▶ [What is required]
Look below for the line holding "2000: 4658 -> none" and the line holding "none -> 35000". Transcribe exactly those lines and all lines between them, nothing more.

▶ [The data]
..........
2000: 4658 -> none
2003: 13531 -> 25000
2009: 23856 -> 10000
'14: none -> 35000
..........
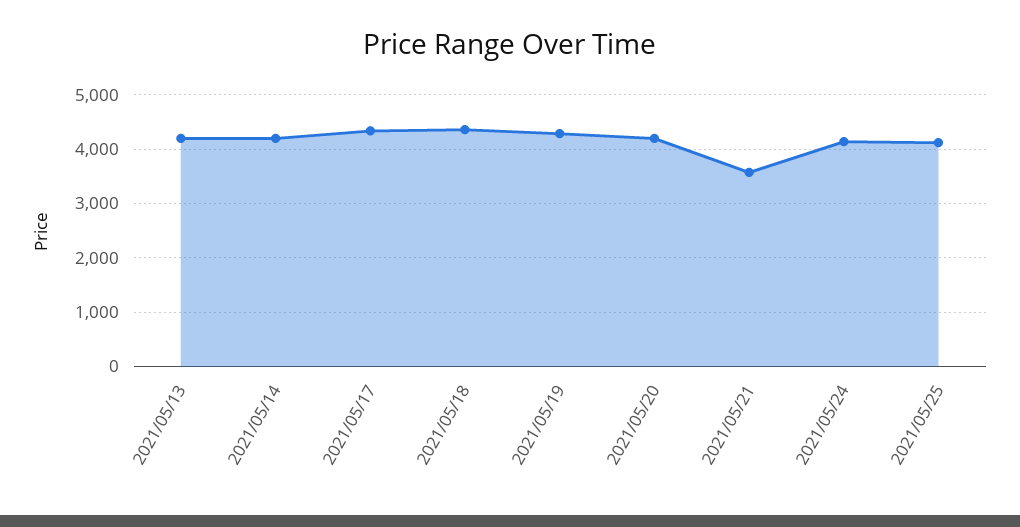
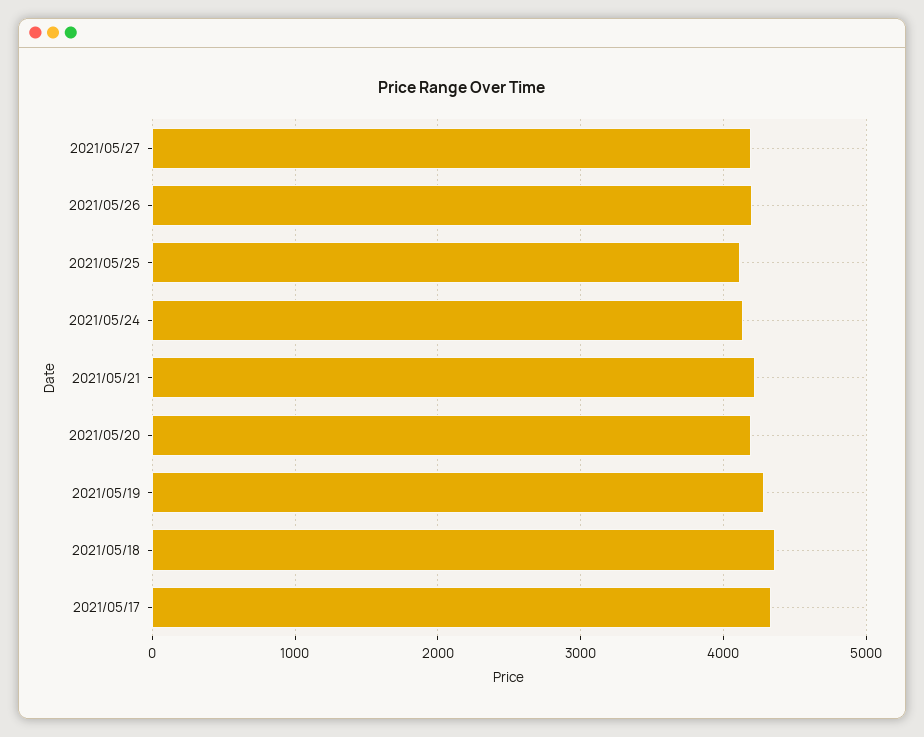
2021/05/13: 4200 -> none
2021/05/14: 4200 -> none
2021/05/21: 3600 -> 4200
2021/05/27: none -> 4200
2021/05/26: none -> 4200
..........
▶ [Exercise response]
2000: 4658 -> none
2003: 13531 -> 25000
2009: 23856 -> 10000
'14: none -> 35000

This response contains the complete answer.